Add rgb observation to dagger #802

ZiyueWang25 · 2023-10-04T16:15:55Z

Description

Add an environment wrapper to keep the original observation and rgb version together for interactive policy
Remove the rgb observation and its space in the bc algo.
Test the interactive policy can work with the wrapped environments.

Testing

Unit test + test by examples.

Co-authored-by: Adam Gleave <[email protected]>

…795-rgb-obs-2

ZiyueWang25 · 2023-10-05T16:03:45Z

In the files changed part, some of them are from master branch. This is because this branch is initialized from a certain commit of support-dict-obs-space branch rather than the latest condition. This would be more clear once support-dict-obs-space get merged and I can change its base to master.

…795-rgb-obs-2

codecov · 2023-10-05T21:19:24Z

Codecov Report

Merging #802 (33162b2) into master (e6d8886) will decrease coverage by 0.06%.
The diff coverage is 93.16%.

@@            Coverage Diff             @@
##           master     #802      +/-   ##
==========================================
- Coverage   96.40%   96.35%   -0.06%     
==========================================
  Files          98      100       +2     
  Lines        9441     9582     +141     
==========================================
+ Hits         9102     9233     +131     
- Misses        339      349      +10

Files	Coverage Δ
src/imitation/algorithms/dagger.py	`100.00% <100.00%> (ø)`
src/imitation/data/types.py	`97.36% <ø> (ø)`
tests/data/test_types.py	`100.00% <100.00%> (ø)`
tests/policies/test_interactive.py	`100.00% <100.00%> (ø)`
tests/policies/test_obs_update_wrapper.py	`100.00% <100.00%> (ø)`
tests/data/test_wrappers.py	`99.30% <97.56%> (-0.70%)`	⬇️
src/imitation/data/wrappers.py	`98.36% <87.50%> (-1.64%)`	⬇️
src/imitation/policies/interactive.py	`94.73% <66.66%> (-3.42%)`	⬇️
src/imitation/policies/obs_update_wrapper.py	`88.37% <88.37%> (ø)`

📣 We’re building smart automated test selection to slash your CI/CD build times. Learn more

AdamGleave

Thanks for this PR! I like the implementation of HumanReadableWrapper and the test cases, very clean.
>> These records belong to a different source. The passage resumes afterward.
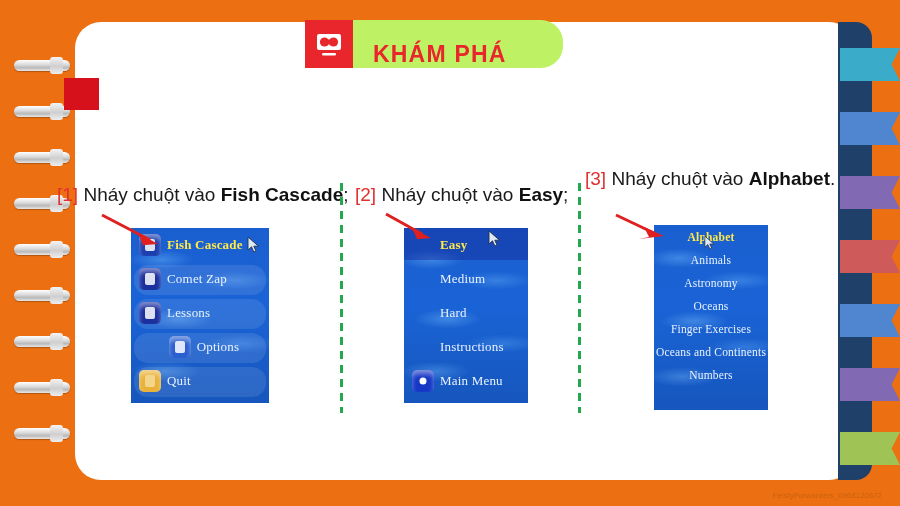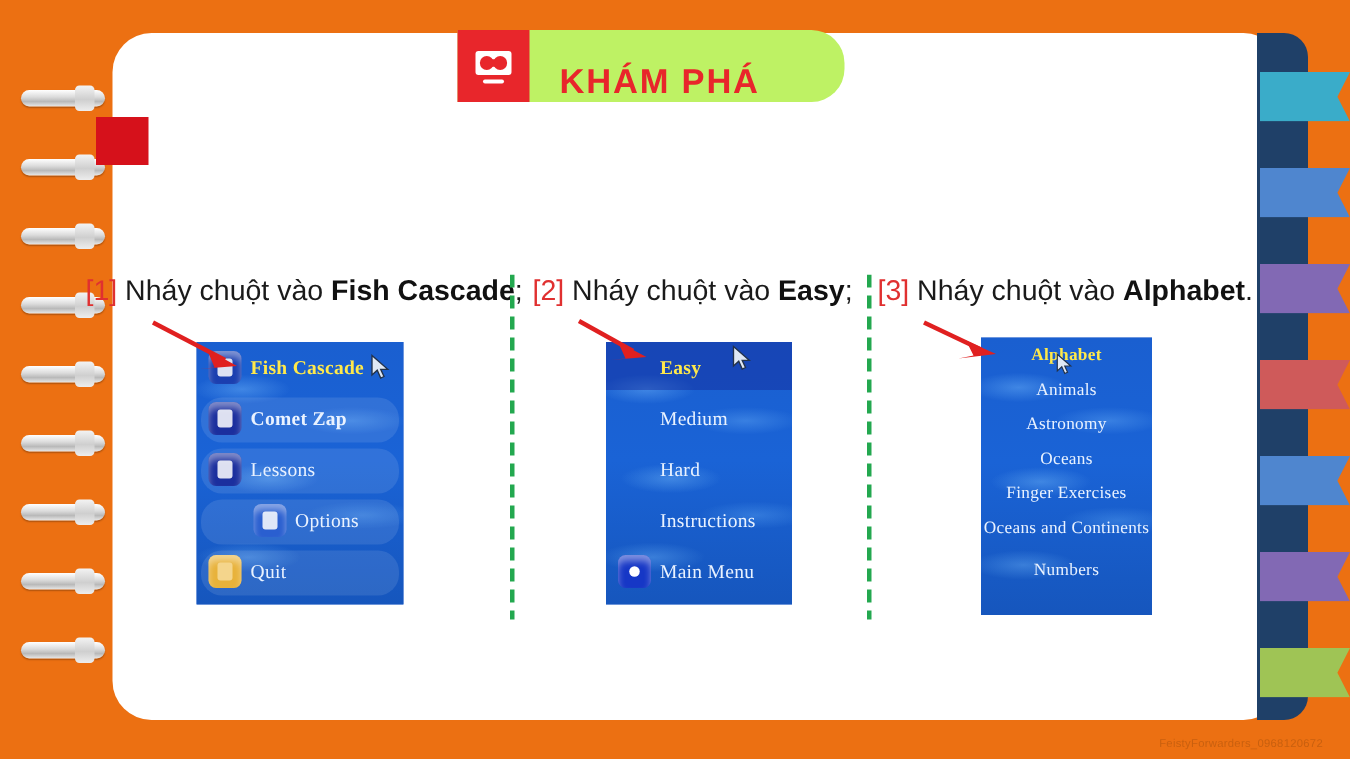--- a/index.html
+++ b/index.html
@@ -251,7 +251,7 @@
     <span>Nháy chuột vào </span><b>Easy</b><span>;</span>
   </div>
 
-  <div class="instr" style="left:585px; top:184px;">
+  <div class="instr" style="left:585px; top:168px;">
     <span class="num">[3]</span>
     <span>Nháy chuột vào </span><b>Alphabet</b><span>.</span>
   </div>

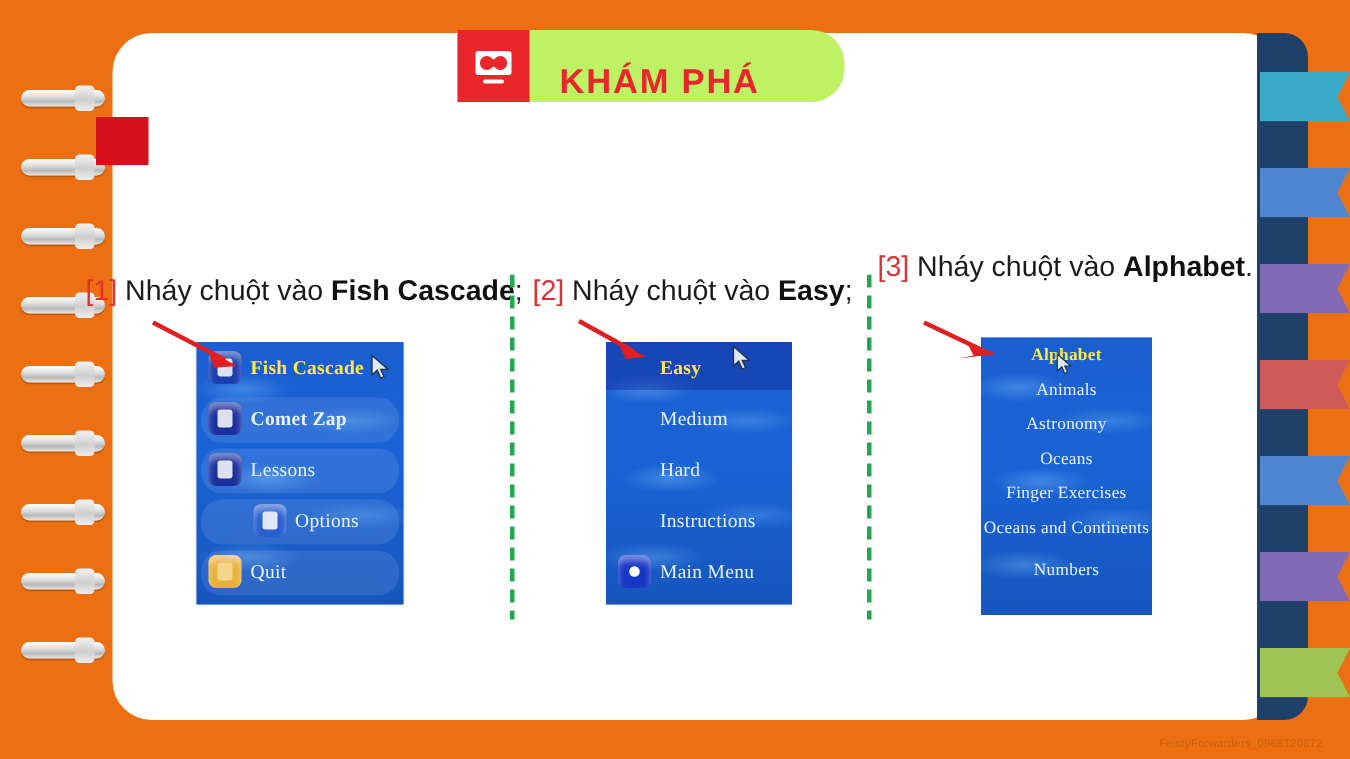--- a/index.html
+++ b/index.html
@@ -267,7 +267,7 @@
         <span class="mi-label">Fish Cascade</span>
       </div>
       <div class="row-band" style="top: 37px;"></div>
-      <div class="mi" style="height: 34px; font-weight: bold;">
+      <div class="mi" style="height: 34px;">
         <span class="mi-icon" style="background: rgb(27, 47, 158); position: relative; box-shadow: rgba(255, 255, 255, 0.45) 0px 4px 5px inset;">
           <span style="position: absolute; left: 50%; top: 52%; transform: translate(-50%, -50%); width: 10px; height: 12px; border-radius: 2px; background: rgba(255, 255, 255, 0.85);"></span>
         </span>

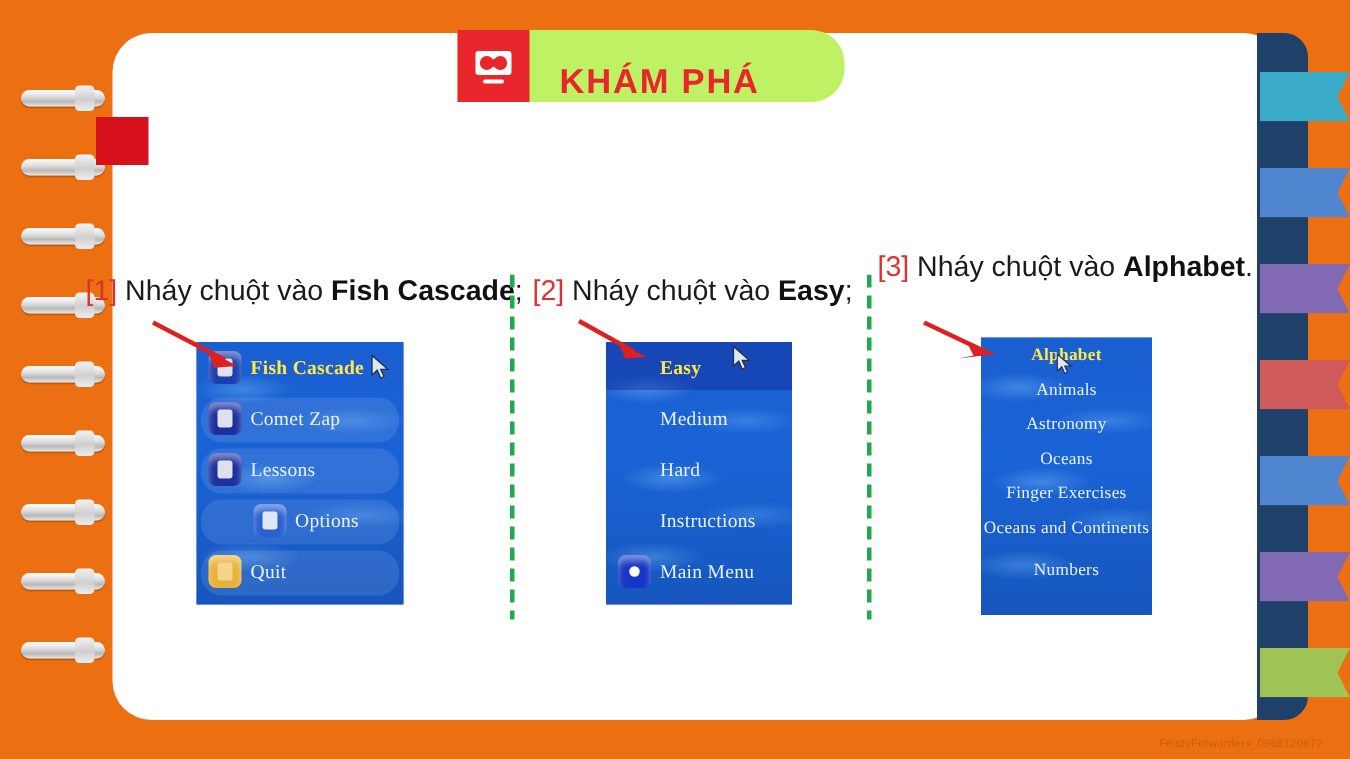--- a/index.html
+++ b/index.html
@@ -341,7 +341,7 @@
       <div class="mi" style="height: 23px;">
         <span class="mi-label">Oceans and Continents</span>
       </div>
-      <div class="mi" style="height: 23px; align-items: flex-end;">
+      <div class="mi" style="height: 23px;">
         <span class="mi-label">Numbers</span>
       </div>
     </div>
However I don't understand the design decision of how this was integrated with DAgger. As I see it right now it seems like we're special-casing some logic into BC and DAgger to catch (and strip out) RGB observations from the learnable policy. Generally it seems preferable to have each part of the code responsible for a small, discrete chunk. One natural way of splitting it is the algorithms are responsible for the training process, the policies as responsible for how the observations are processed and converted to actions, and other parts of the code as responsible for data collection etc. Putting logic to strip RGB observations out into the algorithms is breaking this abstraction hierarchy.

Sometimes it is necessary to break abstractions but I'd like to better understand what we're gaining from this and what the alternatives look like before committing to this. To sketch one alternative (which I suspect will need some modification): what if we made policies (or the policies' feature extractors) responsible for removing RGB observations instead? We might be able to do this with a wrapper for a policy, or just specifying a custom feature extractor (we might need some small changes to the algorithms to let callee specify feature extractor, but it'd be a more generic change). There may well be pitfalls to this approach as well -- would love to hear your thoughts.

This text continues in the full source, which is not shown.